In oncologic practice, cumulative toxicities are minimized by setting
an upper limit for the total cumulative dose and by controlling individual
doses, dosing frequency, and concomitant therapies. It is in this context
that a broadly applicable cytoprotectant would be of great value if it
could selectively protect normal organs but not the neoplastic cells.

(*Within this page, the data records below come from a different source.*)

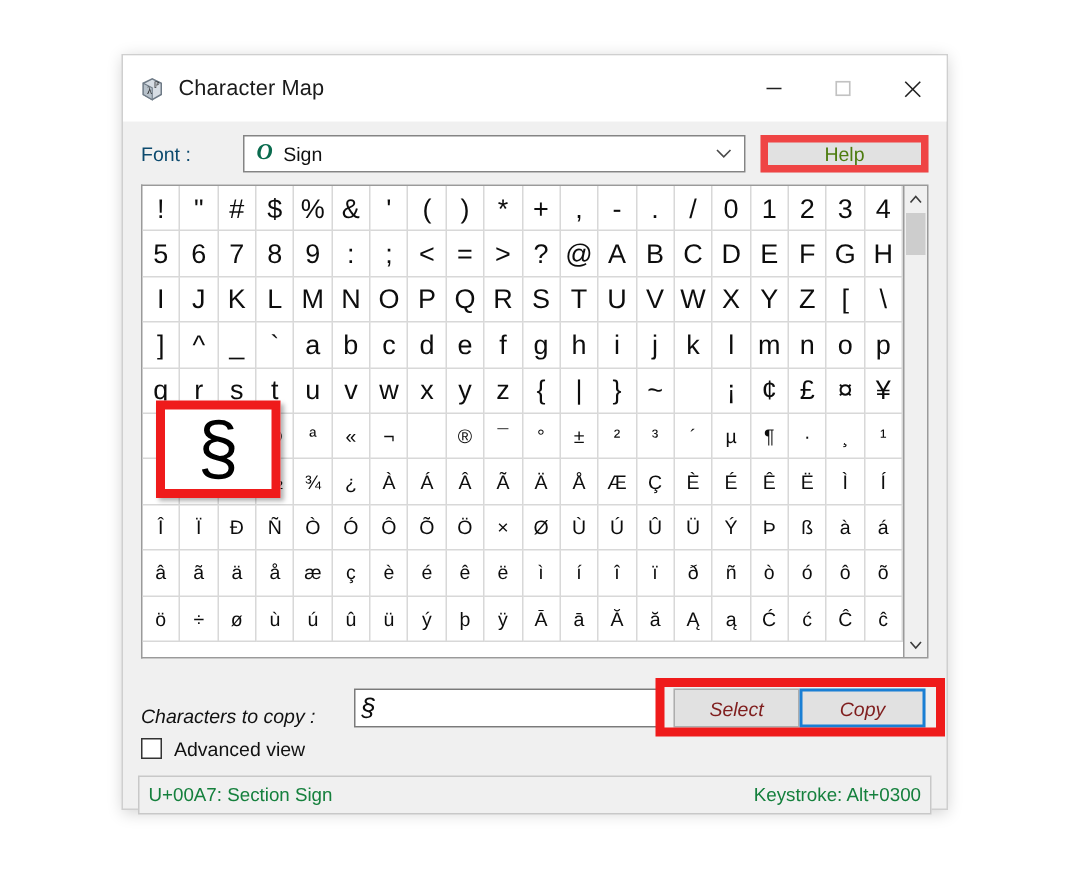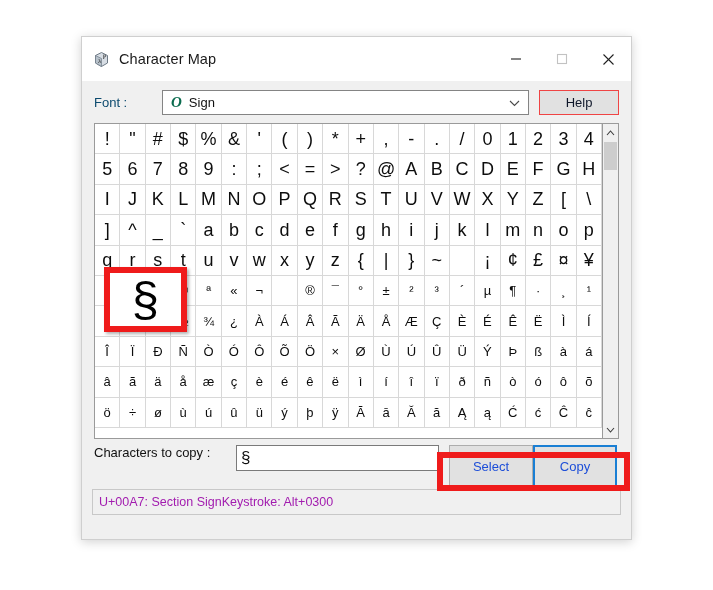--- a/index.html
+++ b/index.html
@@ -115,12 +115,12 @@
     transform: translateY(-50%);
   }
   #help-btn {
-    width: 80px;
+    width: 112px;
     height: 25px;
     background: #e1e1e1;
-    border: 1px solid #ef4444;
+    border: 5px solid #ef4444;
     font-size: 13px;
-    color: #0f172a;
+    color: #4d7c0f;
     display: flex;
     align-items: center;
     justify-content: center;

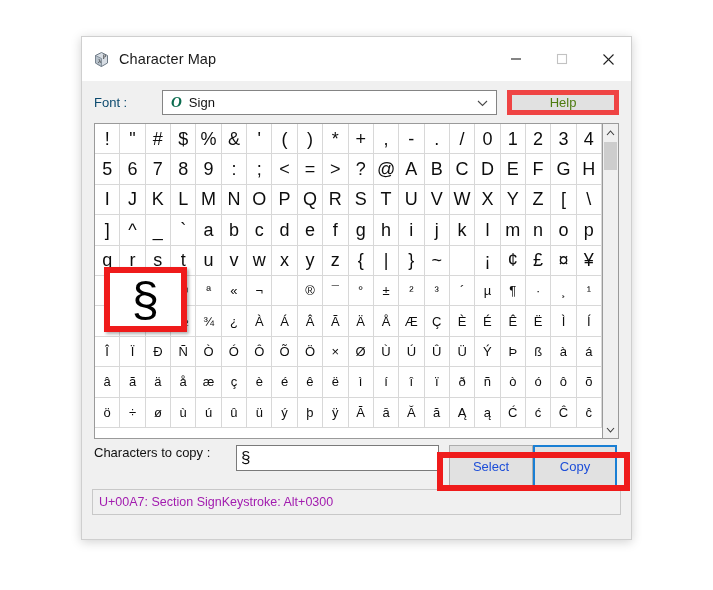--- a/index.html
+++ b/index.html
@@ -197,11 +197,12 @@
     flex: 0 0 auto;
     height: 40px;
     display: flex;
-    align-items: flex-start;
+    align-items: flex-end;
     padding: 0 12px;
     box-sizing: border-box;
     margin-top: 6px;
     position: relative;
+    font-style: italic;
   }
   #copy-label {
     font-size: 13px;

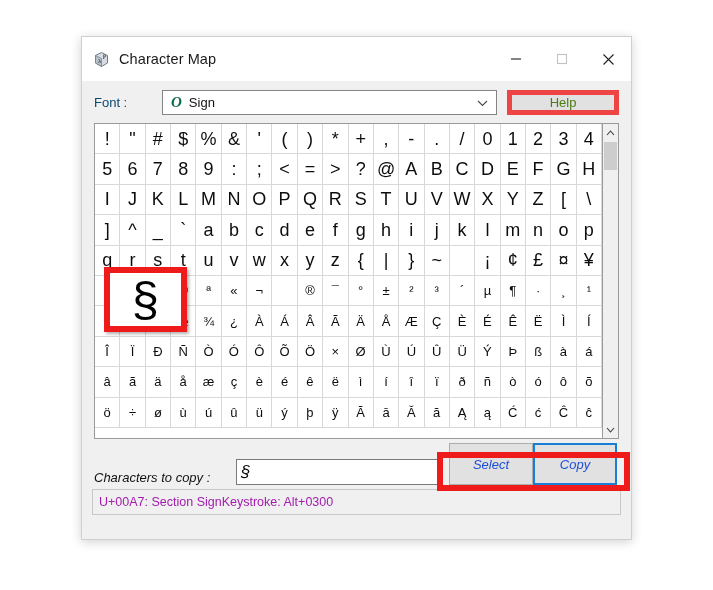--- a/index.html
+++ b/index.html
@@ -225,11 +225,11 @@
   }
   .actbtn {
     width: 84px;
-    height: 42px;
+    height: 26px;
     background: #e1e1e1;
     border: 1px solid #adadad;
     font-size: 13px;
-    color: #1d4ed8;
+    color: #7f1d1d;
     display: flex;
     align-items: center;
     justify-content: center;

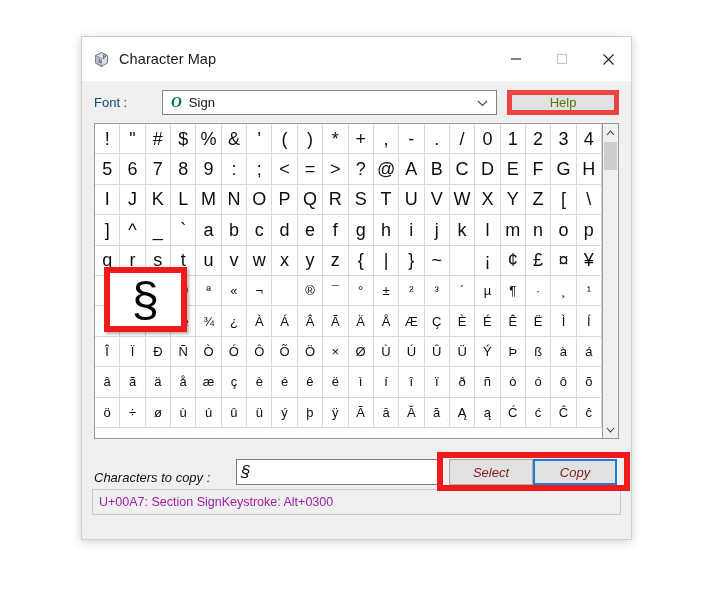--- a/index.html
+++ b/index.html
@@ -582,6 +582,10 @@
     <div id="copy-btn" class="actbtn">Copy</div>
   </div>
 
+  <div id="advrow">
+    <div id="adv-check"></div>
+    <div id="adv-label">Advanced view</div>
+  </div>
 
   <div id="statusbar">
     <span>U+00A7: Section Sign</span>

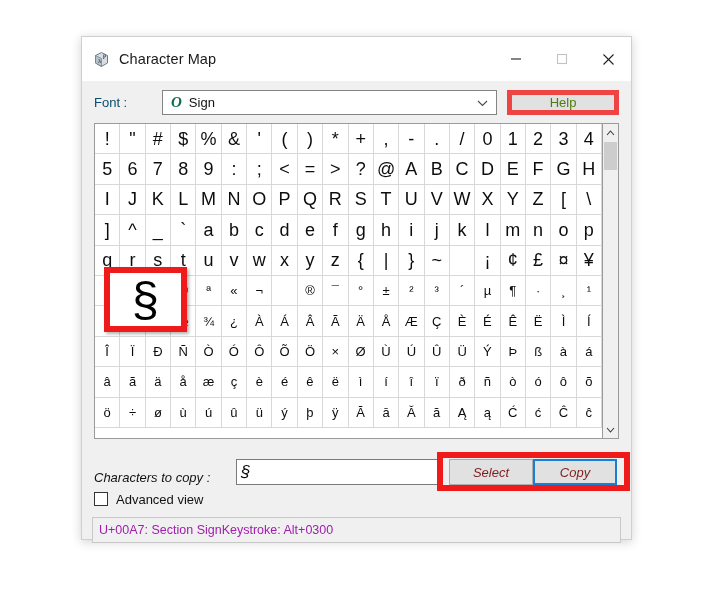--- a/index.html
+++ b/index.html
@@ -268,10 +268,11 @@
     background: #f0f0f0;
     display: flex;
     align-items: center;
+    justify-content: space-between;
     padding: 0 6px;
     box-sizing: border-box;
     font-size: 12.5px;
-    color: #a21caf;
+    color: #15803d;
   }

Cytotoxic Mechanisms of Anticancer Treatments

Anticancer agents exert their therapeutic benefits by inducing cytotoxic
effects or initiating apoptosis (programmed cell death) in neoplastic cells
(Table 1).

Cytotoxicity results from the action of chemotherapeutic agents that
undergo chemically or enzymatically induced transformation to highly reactive
species. These species, in turn, react with DNA (alkylating agents, organoplatinum
compounds) or generate superoxide or hydroxyl free radicals, which are
damaging to DNA, cellular lipids, and cell membranes (anthracyclines, bleomycin).[4,5]
In addition, some agents interfere with the biochemical processes that
regulate normal cellular activity. Vinca alkaloids and taxanes prevent
microtubule formation and dissolution, respectively, disrupting cytoskeletal
integrity. Antimetabolites, such as methotrexate, trimetrexate (Neutrexin),
fluorouracil, and cytarabine, interfere with the synthesis of DNA.

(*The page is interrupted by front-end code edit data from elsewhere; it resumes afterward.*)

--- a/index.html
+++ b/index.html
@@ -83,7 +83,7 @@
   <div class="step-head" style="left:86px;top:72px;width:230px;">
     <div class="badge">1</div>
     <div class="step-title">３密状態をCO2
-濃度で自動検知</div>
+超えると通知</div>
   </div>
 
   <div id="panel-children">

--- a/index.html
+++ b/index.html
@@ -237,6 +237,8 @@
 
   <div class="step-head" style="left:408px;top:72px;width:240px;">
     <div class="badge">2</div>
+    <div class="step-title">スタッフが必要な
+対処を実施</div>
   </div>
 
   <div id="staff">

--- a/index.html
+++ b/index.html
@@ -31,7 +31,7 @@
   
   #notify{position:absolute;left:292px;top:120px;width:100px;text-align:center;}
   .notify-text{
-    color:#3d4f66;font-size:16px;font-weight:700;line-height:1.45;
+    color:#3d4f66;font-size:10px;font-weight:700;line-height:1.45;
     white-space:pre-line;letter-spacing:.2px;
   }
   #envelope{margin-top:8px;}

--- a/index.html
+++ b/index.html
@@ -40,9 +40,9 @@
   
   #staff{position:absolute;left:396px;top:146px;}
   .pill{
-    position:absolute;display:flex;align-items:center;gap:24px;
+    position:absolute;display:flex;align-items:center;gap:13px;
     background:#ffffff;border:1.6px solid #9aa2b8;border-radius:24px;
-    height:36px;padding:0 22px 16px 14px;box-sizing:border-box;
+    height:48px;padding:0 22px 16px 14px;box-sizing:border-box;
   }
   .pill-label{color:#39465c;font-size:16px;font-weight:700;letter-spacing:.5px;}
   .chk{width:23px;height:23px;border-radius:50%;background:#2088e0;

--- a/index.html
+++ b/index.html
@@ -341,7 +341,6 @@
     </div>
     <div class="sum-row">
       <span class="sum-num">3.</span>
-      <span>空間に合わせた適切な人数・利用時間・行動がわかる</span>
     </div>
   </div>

Dysregulation of apoptosis is now regarded as an important factor in
the development of carcinogenesis. Some investigations suggest that tumor
growth is more a function of reduced rates of cell death than of enhanced
proliferation.[6] Repressed apoptosis has been attributed to a mutation
of the tumor-suppressor protein p53,[7,8] overexpression of the bcl-2 apoptosis-
inhibitor gene,[9-11] or alteration in the expression of other apoptosis-related
proteins or oncogenes, such as c-myc, APO-1, Fas,[12] and BAX.[13]

Chemotherapeutic agents can facilitate apoptosis under certain conditions.[14]
For instance, hydroxyurea (Hydrea) and doxorubicin induce changes characteristic
of apoptosis in chronic myelogenous leukemia.[15] DNA topoisomerase I and
II inhibitors, cytarabine, and paclitaxel (Taxol) also trigger changes
characteristic of apoptosis in various types of leukemia.[16] Tamoxifen
(Nolvadex), an antiestrogen, induces morphologic and biochemical changes
typical of apoptosis in human breast cancer cells,[17,18] and 4-hydroperoxycyclophosphamide
(perfos-famide [Pergamid]), cisplatin, and paclitaxel also cause apoptosis-related
changes in ovarian cancer cell lines with p53 mutants.[19]

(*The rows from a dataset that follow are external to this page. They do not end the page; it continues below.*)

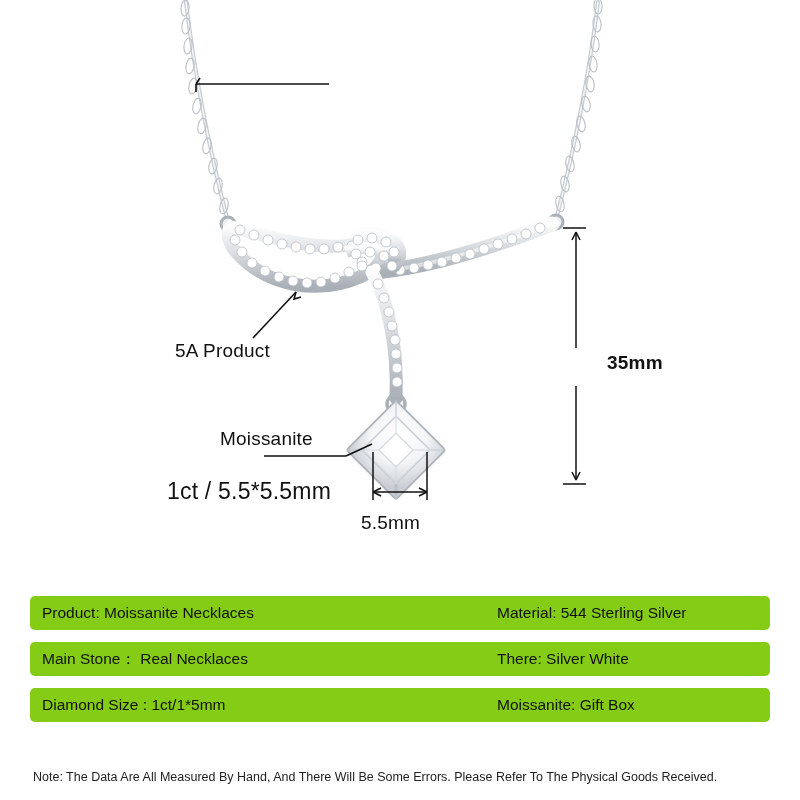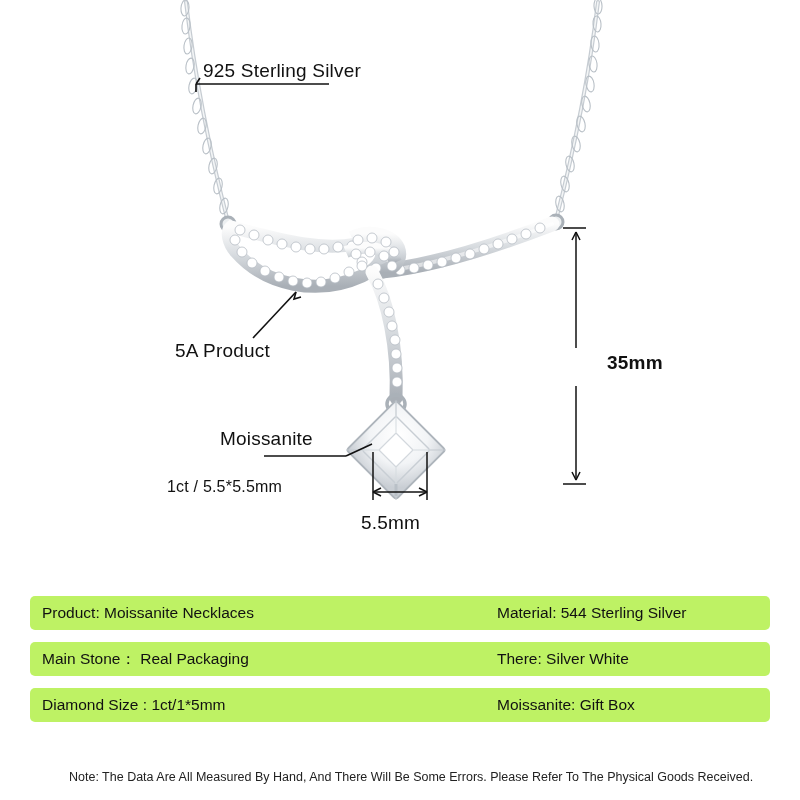--- a/index.html
+++ b/index.html
@@ -255,7 +255,6 @@
     </g>
   </svg>
 
-  <div class="callout-label" id="label-sterling">925 Sterling Silver</div>
 
   <div class="callout-label" id="label-zircon">5A Product</div>
 

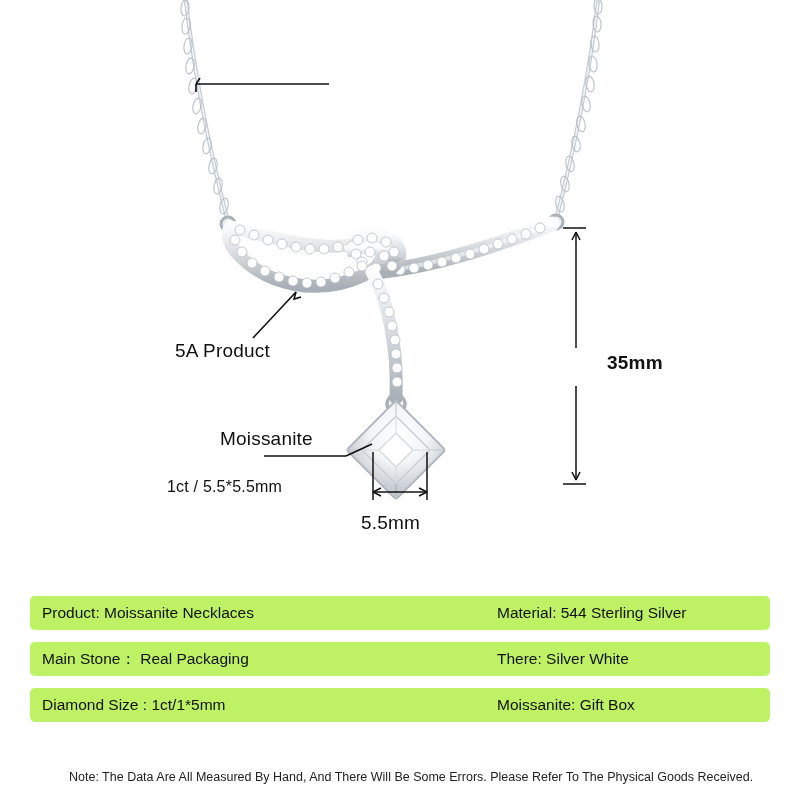--- a/index.html
+++ b/index.html
@@ -37,7 +37,7 @@
   #label-sterling   { left: 203px; top: 60px; }
   #label-zircon     { left: 175px; top: 340px; }
   #label-moissanite { left: 220px; top: 428px; }
-  #label-carat      { left: 167px; top: 478px; font-size: 16px; }
+  #label-carat      { left: 167px; top: 478px; font-size: 23px; }
   #label-35mm       { left: 607px; top: 352px; font-weight: bold; }
   #label-55mm       { left: 361px; top: 512px; }
 

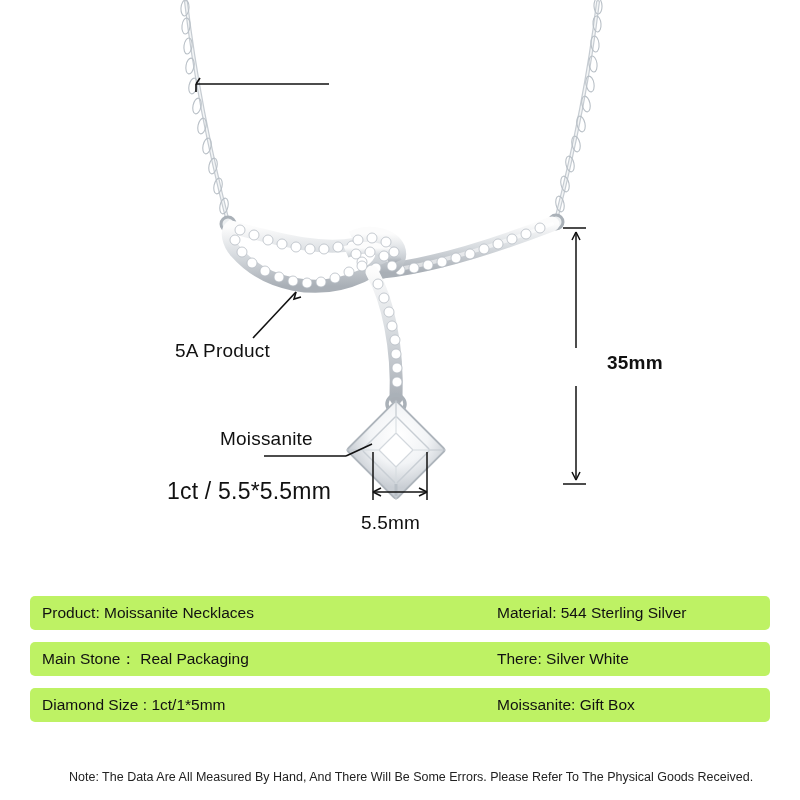--- a/index.html
+++ b/index.html
@@ -50,7 +50,7 @@
   }
   .spec-row {
     height: 34px;
-    background: #bef264;
+    background: #84cc16;
     border-radius: 5px;
     margin-bottom: 12px;
     display: flex;

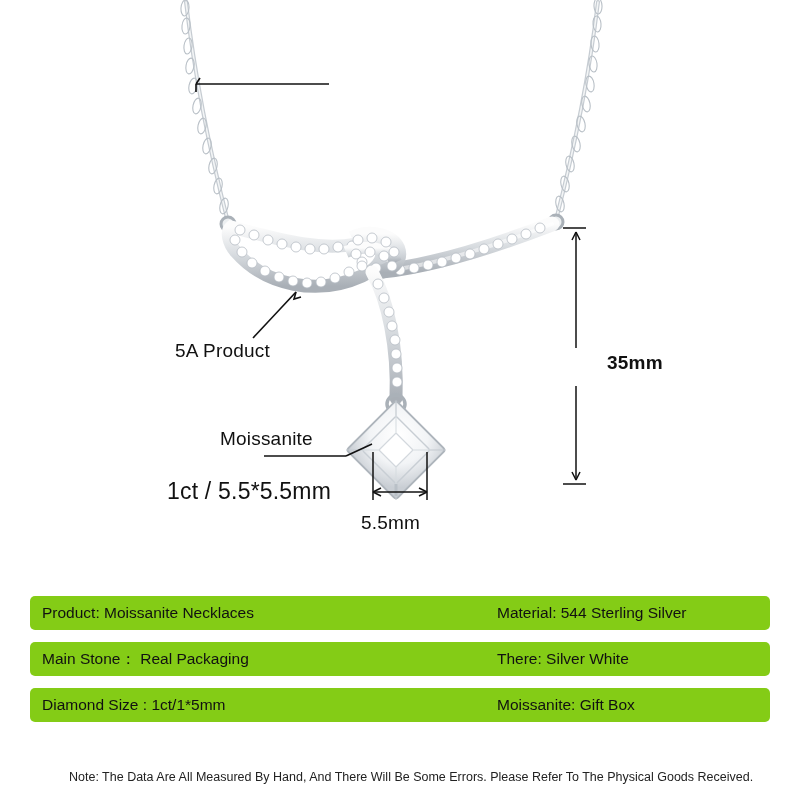--- a/index.html
+++ b/index.html
@@ -275,7 +275,7 @@
   </div>
 
   <div class="spec-row">
-    <span class="spec-cell left">Main Stone： Real Packaging</span>
+    <span class="spec-cell left">Main Stone： Real Necklaces</span>
     <span class="spec-cell right">There:  Silver White</span>
   </div>
 

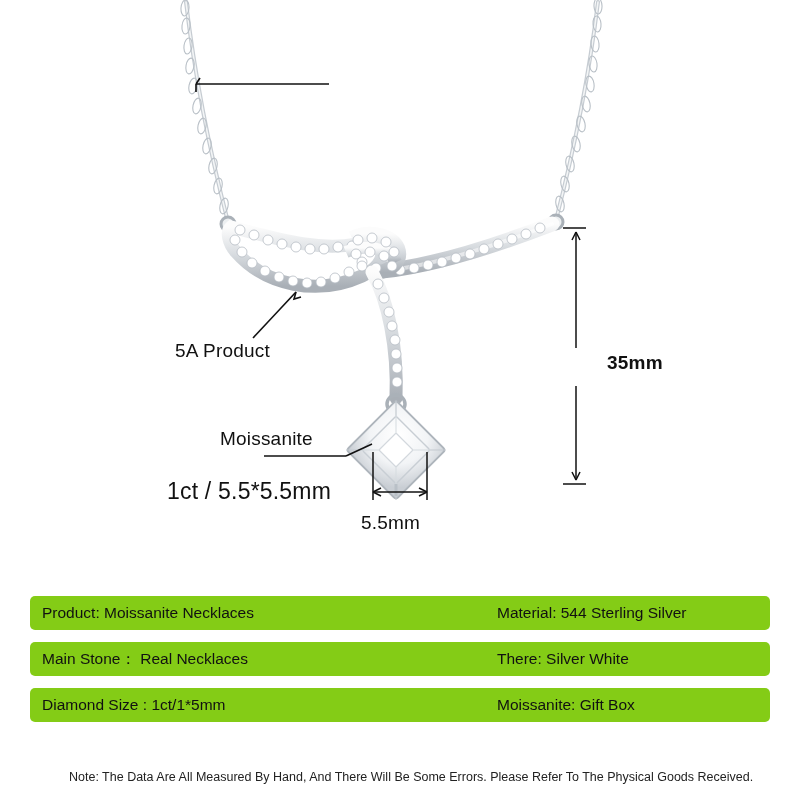--- a/index.html
+++ b/index.html
@@ -72,7 +72,6 @@
     font-size: 12.5px;
     color: #222;
     white-space: nowrap;
-    margin-left: 36px;
   }
 </style>
 </head>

The physiologic manifestations of cytotoxicity relate to the cytotoxic
mechanisms of the various chemotherapeutic agents used. Bleomycin damages
the lung by injuring alveolar cells and vascular endothelial cells via
oxygen radical species. Anthracycline cardiotoxicity results from free-radical
injury produced by a drug-iron conjugate. Cisplatin nephrotoxicity[20]
and the urotoxic effects of alkylating agents, such as cyclophosphamide
(Cytoxan, Neosar)[21] and ifosfamide (Ifex), probably result from the renal
excretion of highly reactive, aquated platinum species and toxic metabolites,
respectively.

Strategies to overcome unwanted cytotoxic effects have been developed
from our understanding of the mechanism of action of anticancer agents.
For example, elucidation of the enzymatic inhibitory effect of methotrexate
and trimetrexate permitted identification of leucovorin as a rescue agent
to bypass the enzymatic blockade.

All current active cancer treatments produce injury to both neoplastic
and normal cell populations. Cytoprotective strategies attempt to protect
normal cells and tissues from injury without protecting cancer cells. Cytoprotective
agents are administered before the anticancer therapy. In contrast, cytokine
rescue strategies do not protect normal cells, but rather, attempt to accelerate
the production of hematologic elements from surviving stem cells to replace
those killed or damaged during chemotherapy. Cytokines are administered
after cytotoxic therapy in order to prevent accentuated toxicity to stem
cells forced into DNA synthesis while being exposed to chemotherapy.